Trond Myklebust wrote:
[stuff snipped]
> Please see the Errata ID 2751 http://www.rfc-editor.org/errata/eid2751

I'll admit I hadn't seen this errata before. However, it seems to be specific to
the File Layout. For the Flexible File Layout...

When I look in RFC-8435, I cannot find anything that states that a LayoutCommit
is only required for case(s) where a Commit to the Storage Server is required.
Sec. 2.1
Clearly states that a Commit to the Storage Server is required before the client
does a LayoutCommit when the write(s) were not done FILE_SYNC.
However, I do not see any indication that the LayoutCommit is not to be done
for the case where the write(s) are done FILE_SYNC.

FF_FLAGS_NO_LAYOUTCOMMIT can be used to indicate to a client that
LayoutCommits are not required, but this does not be dependent on how
the write(s) to the Storage Server were done.

The only way a Flexible File layout Metadata server can know what the
current file size is (when a read/write layout is issued to a client) is to do a
Getattr to the Storage Server.
If a client is not required to do a LayoutCommit when the write(s) to the
Storage Server are done FILE_SYNC, then the Metadata server must do
Getattr RPCs to the Storage Server whenever it needs an up to date file size
if a read/write layout is issued to a client.
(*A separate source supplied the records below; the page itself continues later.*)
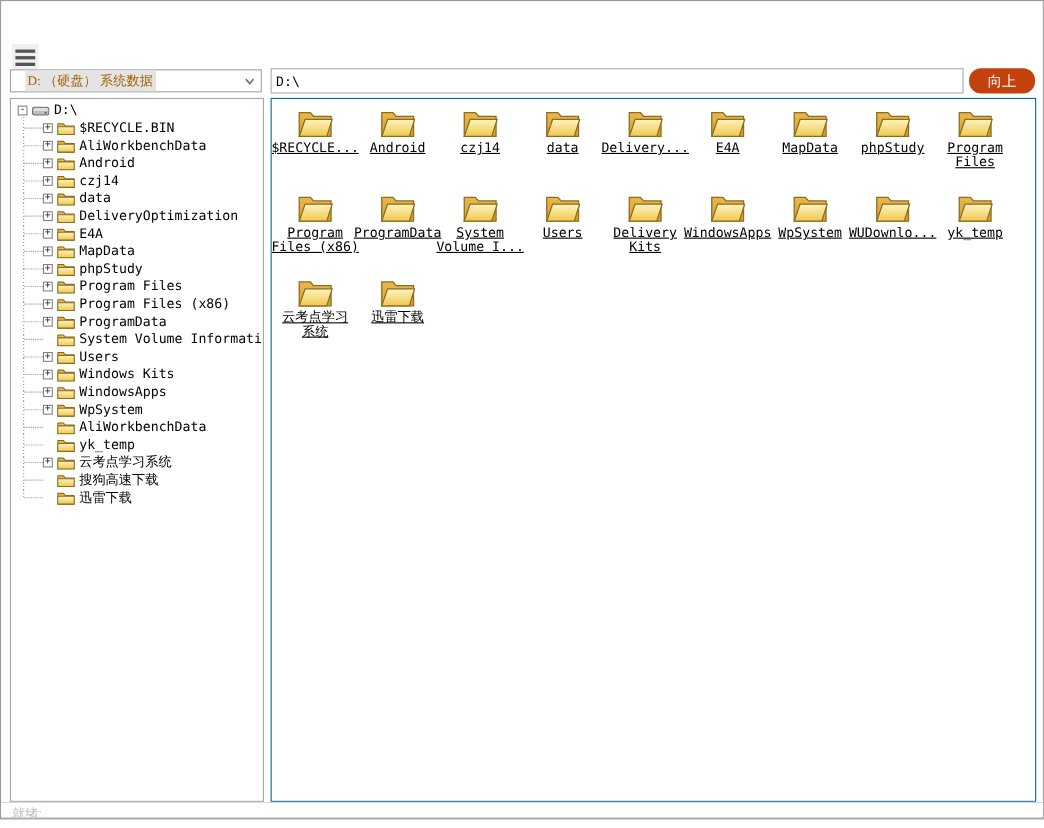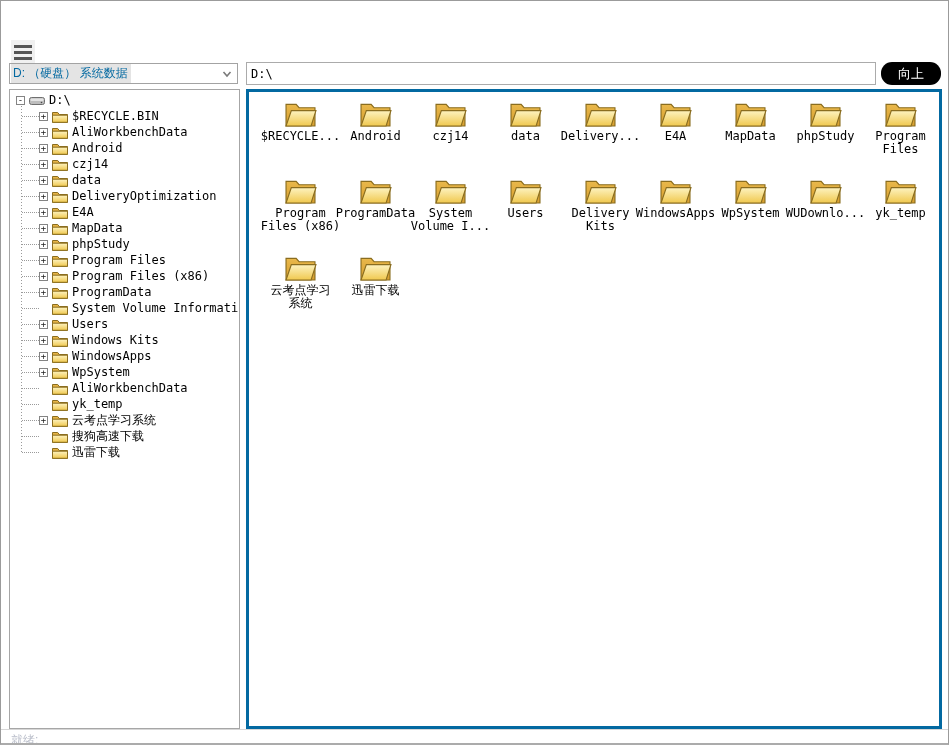--- a/index.html
+++ b/index.html
@@ -20,7 +20,7 @@
   .menu-btn { position:absolute; left:10px; top:39px; width:24px; height:24px; background:#f0f0f0; border:0; display:flex; flex-direction:column; justify-content:center; gap:3px; padding:0 3px; }
   .menu-btn .bar { height:3px; background:#555; width:100%; }
   .drive-combo { position:absolute; left:8px; top:62px; width:229px; height:21px; background:#ffffff; border:1px solid #a3a3a3; display:flex; align-items:center; }
-  .drive-combo .combo-text { background:#e4e4e4; font-family:Liberation Sans, sans-serif; font-size:12px; color:#0369a1; padding:1px 3px 1px 2px; margin-left:1px; white-space:nowrap; }
+  .drive-combo .combo-text { background:#e4e4e4; font-family:Liberation Serif, serif; font-size:12px; color:#a16207; padding:1px 3px 1px 2px; margin-left:13px; white-space:nowrap; }
   .drive-combo .chev { position:absolute; right:4px; top:4px; }
   .address-input { position:absolute; left:245px; top:61px; width:630px; height:23px; border:1px solid #ababab; font-family:"DejaVu Sans Mono", monospace; font-size:12px; padding:2px 4px; color:#000; background:#fff; }
   .up-btn { position:absolute; left:880px; top:61px; width:60px; height:23px; background:#000000; color:#ffffff; border:0; border-radius:11px; font-size:13px; line-height:23px; text-align:center; }

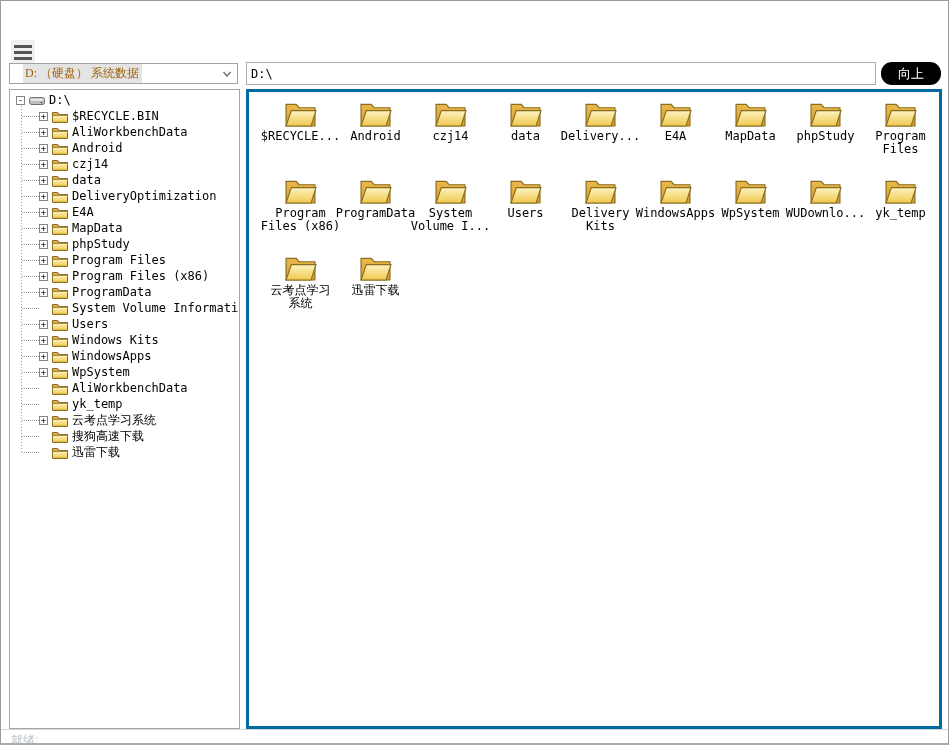--- a/index.html
+++ b/index.html
@@ -23,7 +23,7 @@
   .drive-combo .combo-text { background:#e4e4e4; font-family:Liberation Serif, serif; font-size:12px; color:#a16207; padding:1px 3px 1px 2px; margin-left:13px; white-space:nowrap; }
   .drive-combo .chev { position:absolute; right:4px; top:4px; }
   .address-input { position:absolute; left:245px; top:61px; width:630px; height:23px; border:1px solid #ababab; font-family:"DejaVu Sans Mono", monospace; font-size:12px; padding:2px 4px; color:#000; background:#fff; }
-  .up-btn { position:absolute; left:880px; top:61px; width:60px; height:23px; background:#000000; color:#ffffff; border:0; border-radius:11px; font-size:13px; line-height:23px; text-align:center; }
+  .up-btn { position:absolute; left:880px; top:61px; width:60px; height:23px; background:#c2410c; color:#ffffff; border:0; border-radius:11px; font-size:13px; line-height:23px; text-align:center; }
 
   
   .tree-panel { position:absolute; left:8px; top:88px; width:231px; height:640px; background:#ffffff; border:1px solid #a6a6a6; overflow:hidden; padding-top:2px; }

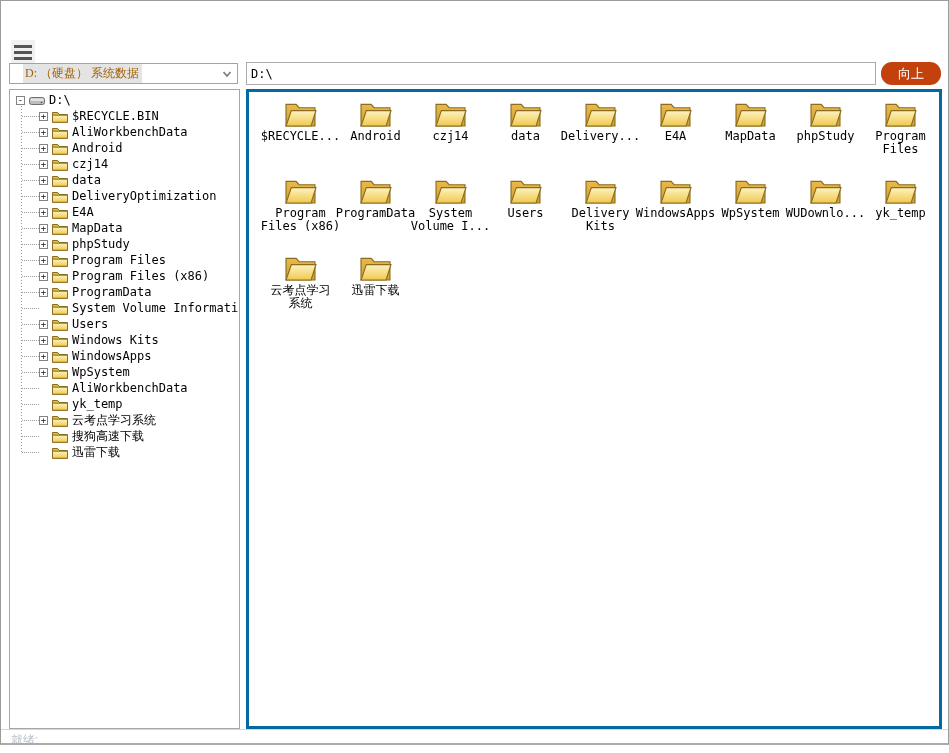--- a/index.html
+++ b/index.html
@@ -37,7 +37,7 @@
   .tree-label { font-family:"DejaVu Sans Mono", monospace; font-size:12px; color:#000; white-space:nowrap; }
 
   
-  .files-panel { position:absolute; left:245px; top:88px; width:696px; height:640px; background:#ffffff; border:3px solid #0369a1; overflow:hidden; padding:5px 0 0 14px; display:flex; flex-wrap:wrap; align-content:flex-start; }
+  .files-panel { position:absolute; left:245px; top:88px; width:696px; height:640px; background:#ffffff; border:1px solid #0369a1; overflow:hidden; padding:5px 0 0 2px; display:flex; flex-wrap:wrap; align-content:flex-start;text-decoration:underline; }
   .file-cell { width:75px; height:77px; display:flex; flex-direction:column; align-items:center; }
   .file-cell .big-folder { margin-top:3px; flex:0 0 auto; }
   .file-label { margin-top:3px; width:92px; text-align:center; font-family:"DejaVu Sans Mono", monospace; font-size:12px; line-height:13px; color:#000; white-space:pre-line; }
This can result in a lot of overhead that can be avoided by requiring the
LayoutCommit to be done by a client after writing to a Storage Server,
irrespective of the need for a Commit to the Storage Server.
As such, I would rather not have this errata applied to RFC-8435.

rick


2019-02-27 01:12:21

by Trond Myklebust

[permalink] [raw]
Subject: Re: [nfsv4] file size and getattr

On Wed, 2019-02-27 at 00:13 +0000, Rick Macklem wrote:
> Trond Myklebust wrote:
> [stuff snipped]
> > Please see the Errata ID 2751
> > http://www.rfc-editor.org/errata/eid2751
>
> I'll admit I hadn't seen this errata before. However, it seems to be
> specific to
> the File Layout. For the Flexible File Layout...
>
> When I look in RFC-8435, I cannot find anything that states that a
> LayoutCommit
> is only required for case(s) where a Commit to the Storage Server is
> required.
> Sec. 2.1
> Clearly states that a Commit to the Storage Server is required
> before the client
> does a LayoutCommit when the write(s) were not done FILE_SYNC.
> However, I do not see any indication that the LayoutCommit is not
> to be done
> for the case where the write(s) are done FILE_SYNC.
>
> FF_FLAGS_NO_LAYOUTCOMMIT can be used to indicate to a client that
> LayoutCommits are not required, but this does not be dependent on how
> the write(s) to the Storage Server were done.
>
> The only way a Flexible File layout Metadata server can know what the
> current file size is (when a read/write layout is issued to a client)
> is to do a
> Getattr to the Storage Server.
> If a client is not required to do a LayoutCommit when the write(s) to
> the
> Storage Server are done FILE_SYNC, then the Metadata server must do
> Getattr RPCs to the Storage Server whenever it needs an up to date
> file size
> if a read/write layout is issued to a client.
>
> This can result in a lot of overhead that can be avoided by requiring
> the
> LayoutCommit to be done by a client after writing to a Storage
> Server,
> irrespective of the need for a Commit to the Storage Server.
> As such, I would rather not have this errata applied to RFC-8435.
>

Fair enough. I agree that the errata in question only applies to the
pNFS files layout, however you were talking about RFC5661 and whether
or not we were interpreting that correctly. Since RFC5661 only refers
to about the behaviour of the pNFS files layout, then I assumed that
was what you were referring to.

For flexfiles we may have a bug in the layoutcommit case. However note
that the counter argument to what you state above is that _if_ the
server requires a layoutcommit before it will acknowledge a file size
change, then pNFS is likely to underperform for applications such as
databases or VMs where each record is required to be written in stable
mode.
IOW: If all writes that need to be stable are also required to be
acknowledged with a layoutcommit (to the MDS), then your ability to
scale out your server will be in doubt.

--
Trond Myklebust
Linux NFS client maintainer, Hammerspace
[email protected]